§ **INFORMATION SHOWN**:
────────

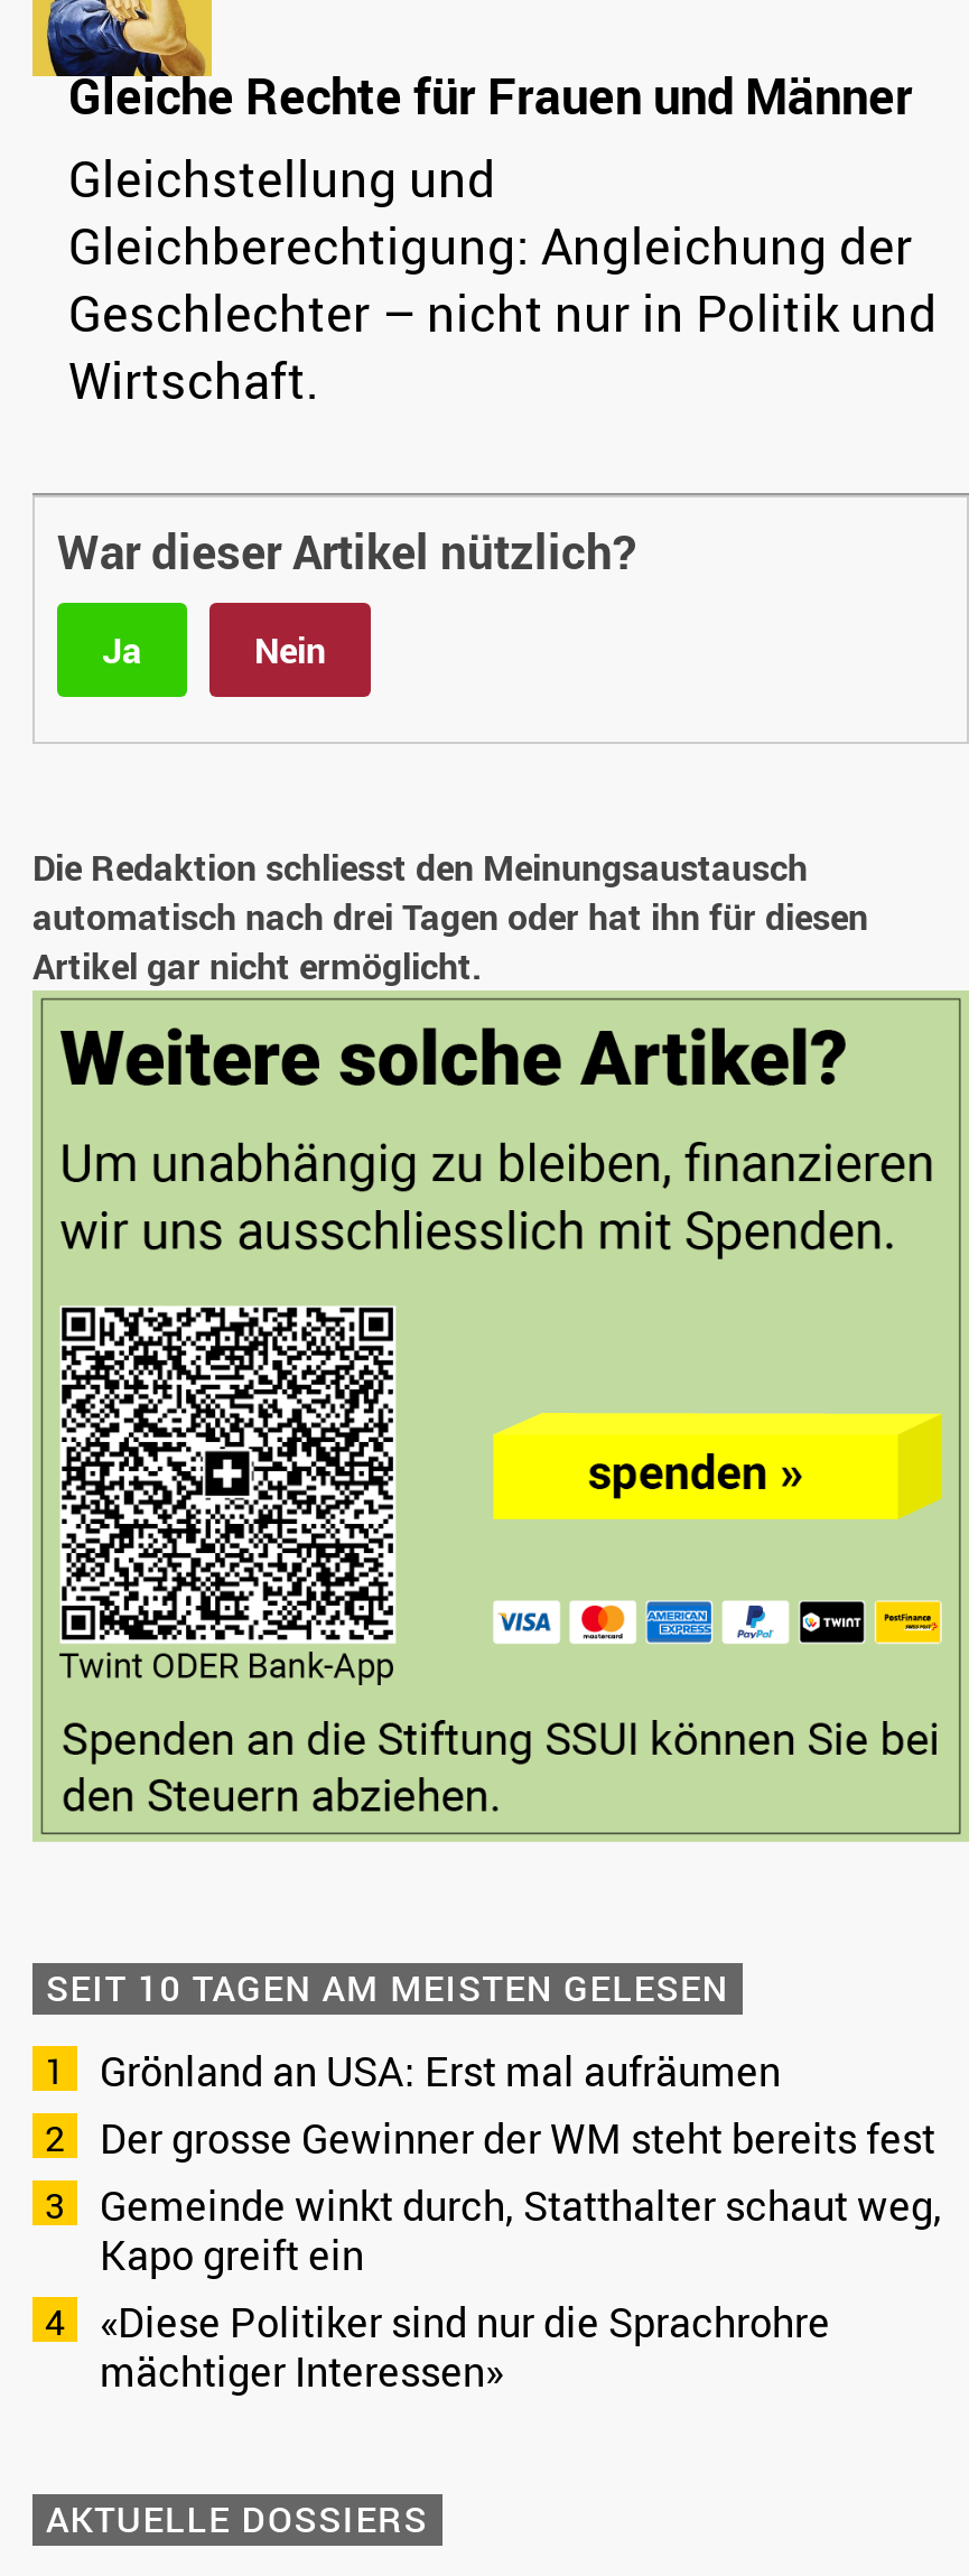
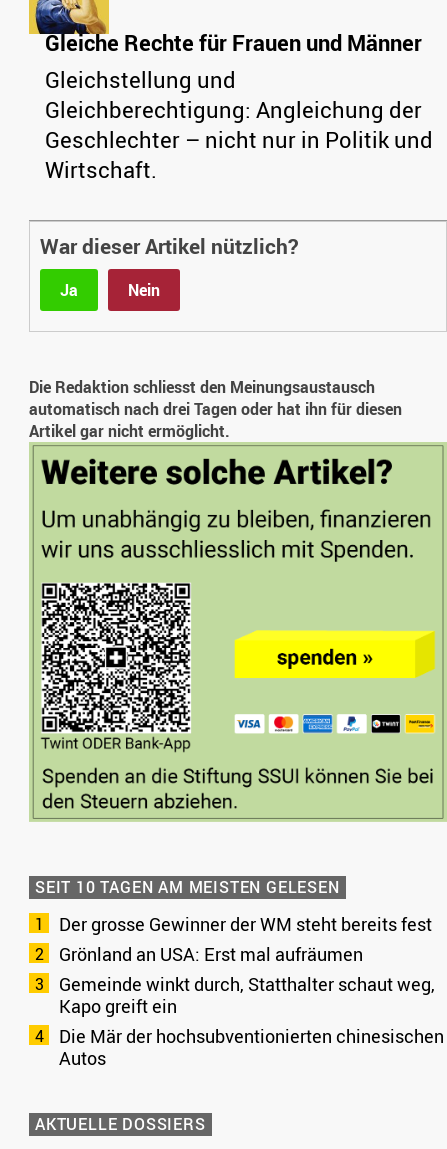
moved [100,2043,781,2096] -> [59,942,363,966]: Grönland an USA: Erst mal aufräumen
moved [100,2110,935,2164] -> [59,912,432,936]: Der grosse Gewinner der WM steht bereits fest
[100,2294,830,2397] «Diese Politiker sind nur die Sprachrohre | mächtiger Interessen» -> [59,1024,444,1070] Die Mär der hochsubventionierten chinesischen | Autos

────────

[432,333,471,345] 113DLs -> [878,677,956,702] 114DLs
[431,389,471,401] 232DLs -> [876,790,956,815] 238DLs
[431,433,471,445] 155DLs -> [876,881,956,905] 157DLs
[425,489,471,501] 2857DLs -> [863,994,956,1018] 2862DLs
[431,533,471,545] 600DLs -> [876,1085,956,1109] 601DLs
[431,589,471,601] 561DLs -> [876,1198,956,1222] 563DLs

────────

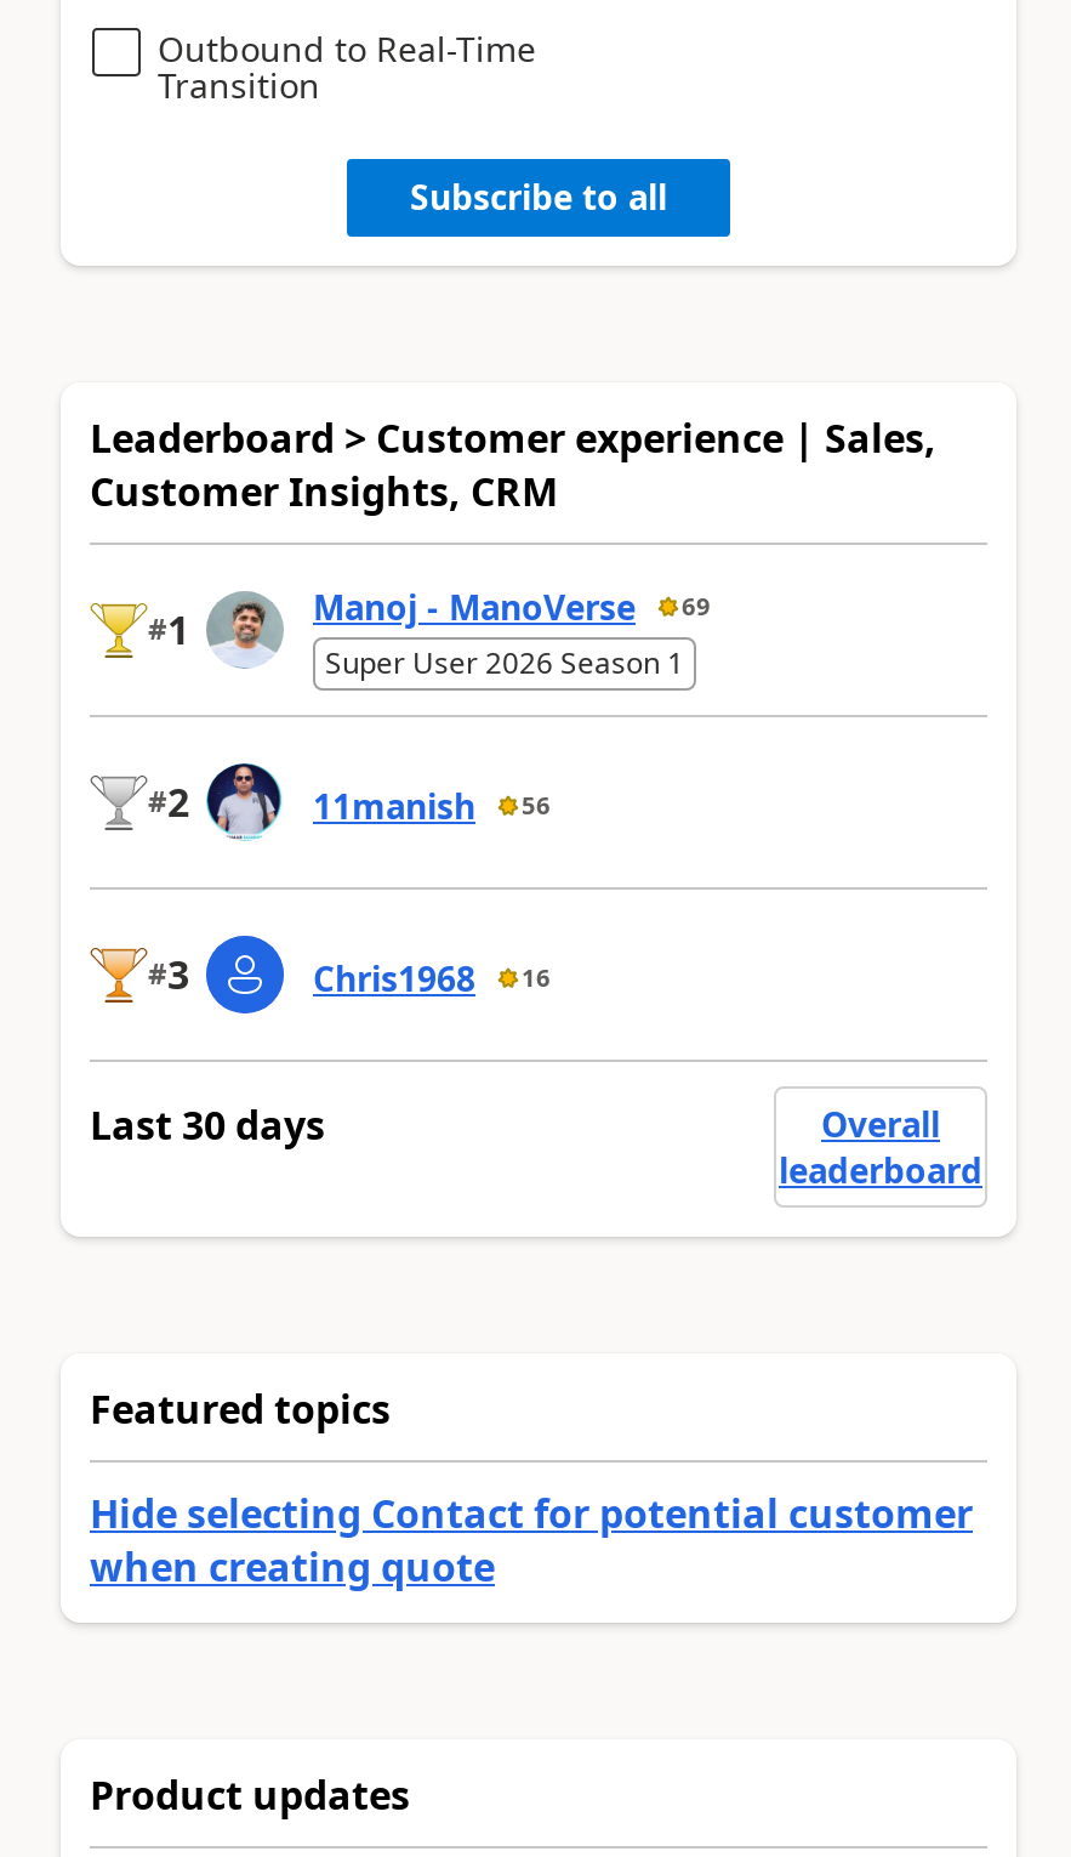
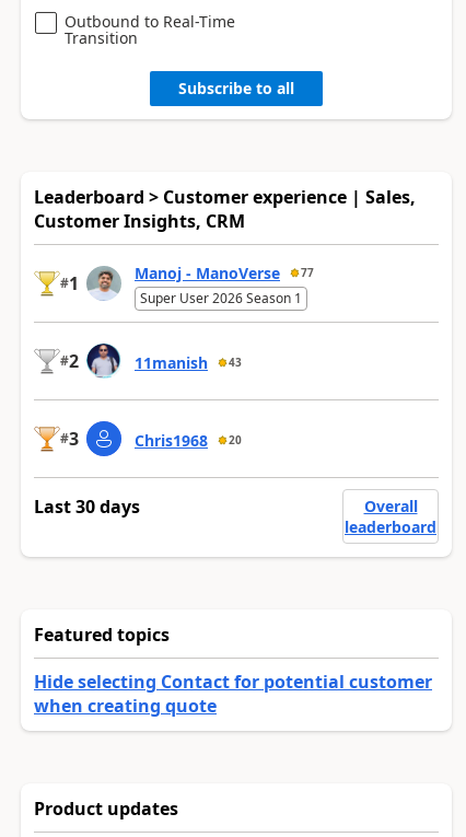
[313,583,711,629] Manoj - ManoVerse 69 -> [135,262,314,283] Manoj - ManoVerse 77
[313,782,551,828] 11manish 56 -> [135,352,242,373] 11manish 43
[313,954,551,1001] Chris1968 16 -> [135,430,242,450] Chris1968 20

────────

In the listing above, how many lines hold the word "moved"? Please state the number alone.

§ **EXPECTED ANSWER**:
2